• **DATA FOR ANALYSIS**
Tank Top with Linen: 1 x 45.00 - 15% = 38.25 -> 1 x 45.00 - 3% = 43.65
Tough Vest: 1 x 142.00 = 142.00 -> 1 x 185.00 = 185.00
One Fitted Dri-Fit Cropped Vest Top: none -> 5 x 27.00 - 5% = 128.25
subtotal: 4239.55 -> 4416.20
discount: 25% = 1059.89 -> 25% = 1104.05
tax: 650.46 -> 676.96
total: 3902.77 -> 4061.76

...

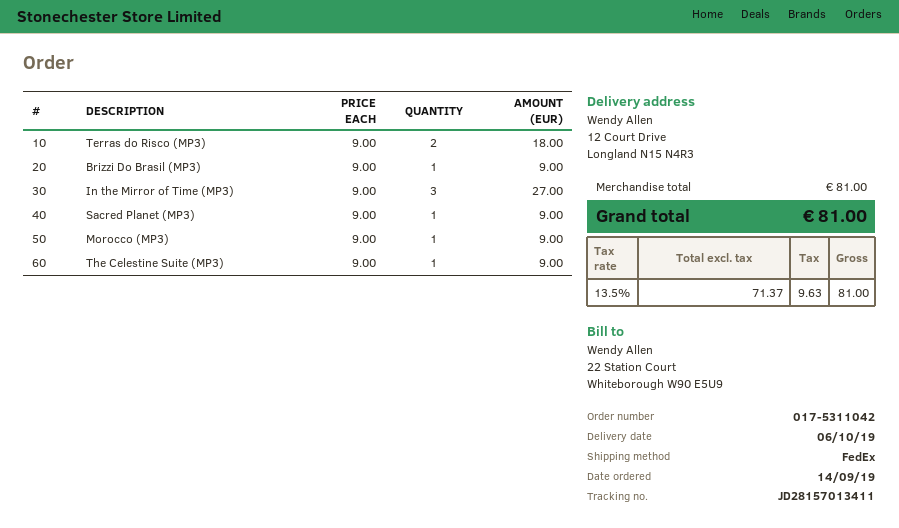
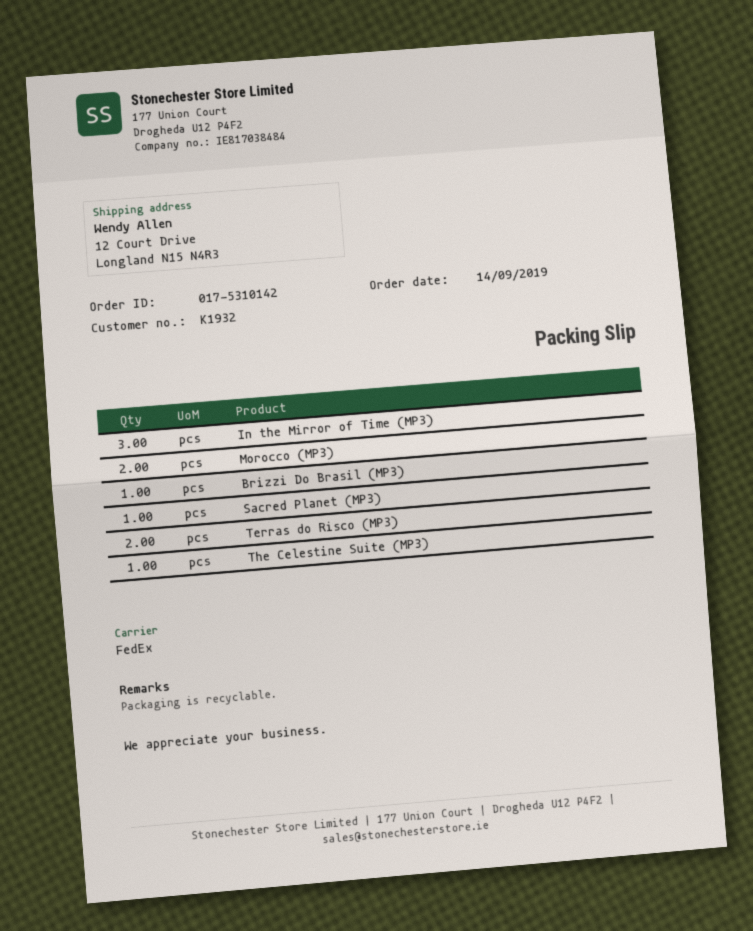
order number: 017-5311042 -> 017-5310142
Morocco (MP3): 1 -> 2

...

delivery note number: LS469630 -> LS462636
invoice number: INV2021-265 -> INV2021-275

• **WORK REQUEST**
In the entries above, the lines between the one holding "Tank Top with" and the one holding "total: 3902.77 -> 4061.76", inclusive, are to be printed exactly as written, and those alone.

• **ANSWER FOR THE TASK**
Tank Top with Linen: 1 x 45.00 - 15% = 38.25 -> 1 x 45.00 - 3% = 43.65
Tough Vest: 1 x 142.00 = 142.00 -> 1 x 185.00 = 185.00
One Fitted Dri-Fit Cropped Vest Top: none -> 5 x 27.00 - 5% = 128.25
subtotal: 4239.55 -> 4416.20
discount: 25% = 1059.89 -> 25% = 1104.05
tax: 650.46 -> 676.96
total: 3902.77 -> 4061.76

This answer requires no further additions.